§ **Task instructions**: For each line below, check for "Tape"; give only the total of lines where it occurs.

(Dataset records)
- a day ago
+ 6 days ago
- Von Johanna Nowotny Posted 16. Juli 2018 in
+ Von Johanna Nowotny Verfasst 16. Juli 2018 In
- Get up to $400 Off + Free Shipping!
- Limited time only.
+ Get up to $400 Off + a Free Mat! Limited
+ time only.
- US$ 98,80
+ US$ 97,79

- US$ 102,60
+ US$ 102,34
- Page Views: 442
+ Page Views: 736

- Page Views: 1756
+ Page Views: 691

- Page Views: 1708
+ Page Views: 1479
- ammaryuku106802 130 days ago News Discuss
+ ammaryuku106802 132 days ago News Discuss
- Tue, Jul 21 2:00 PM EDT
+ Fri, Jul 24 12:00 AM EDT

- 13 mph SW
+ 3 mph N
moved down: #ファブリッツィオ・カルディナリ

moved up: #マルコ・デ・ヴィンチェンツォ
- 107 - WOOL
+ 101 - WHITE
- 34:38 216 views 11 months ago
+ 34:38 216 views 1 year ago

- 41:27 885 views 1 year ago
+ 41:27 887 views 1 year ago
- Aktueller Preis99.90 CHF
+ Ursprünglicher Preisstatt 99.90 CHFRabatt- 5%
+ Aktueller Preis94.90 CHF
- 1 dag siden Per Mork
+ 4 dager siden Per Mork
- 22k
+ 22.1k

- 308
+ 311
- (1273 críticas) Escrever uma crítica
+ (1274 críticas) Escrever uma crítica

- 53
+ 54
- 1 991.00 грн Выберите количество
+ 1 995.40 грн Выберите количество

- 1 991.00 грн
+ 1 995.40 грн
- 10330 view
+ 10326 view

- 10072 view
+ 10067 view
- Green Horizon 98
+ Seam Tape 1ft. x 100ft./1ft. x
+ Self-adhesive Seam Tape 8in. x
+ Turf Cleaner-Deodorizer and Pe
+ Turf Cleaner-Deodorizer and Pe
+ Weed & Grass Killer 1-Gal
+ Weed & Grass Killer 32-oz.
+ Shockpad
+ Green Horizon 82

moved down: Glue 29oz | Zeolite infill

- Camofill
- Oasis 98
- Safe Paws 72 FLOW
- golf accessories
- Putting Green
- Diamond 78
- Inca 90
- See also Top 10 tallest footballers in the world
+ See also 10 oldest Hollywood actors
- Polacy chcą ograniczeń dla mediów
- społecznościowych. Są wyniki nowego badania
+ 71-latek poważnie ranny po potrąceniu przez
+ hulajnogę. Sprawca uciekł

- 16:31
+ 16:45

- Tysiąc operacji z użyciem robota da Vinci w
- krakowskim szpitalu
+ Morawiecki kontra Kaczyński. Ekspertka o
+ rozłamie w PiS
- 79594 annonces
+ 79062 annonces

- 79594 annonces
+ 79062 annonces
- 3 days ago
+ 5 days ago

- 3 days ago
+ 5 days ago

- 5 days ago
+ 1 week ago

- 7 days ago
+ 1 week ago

§ **Answer for the task**: 2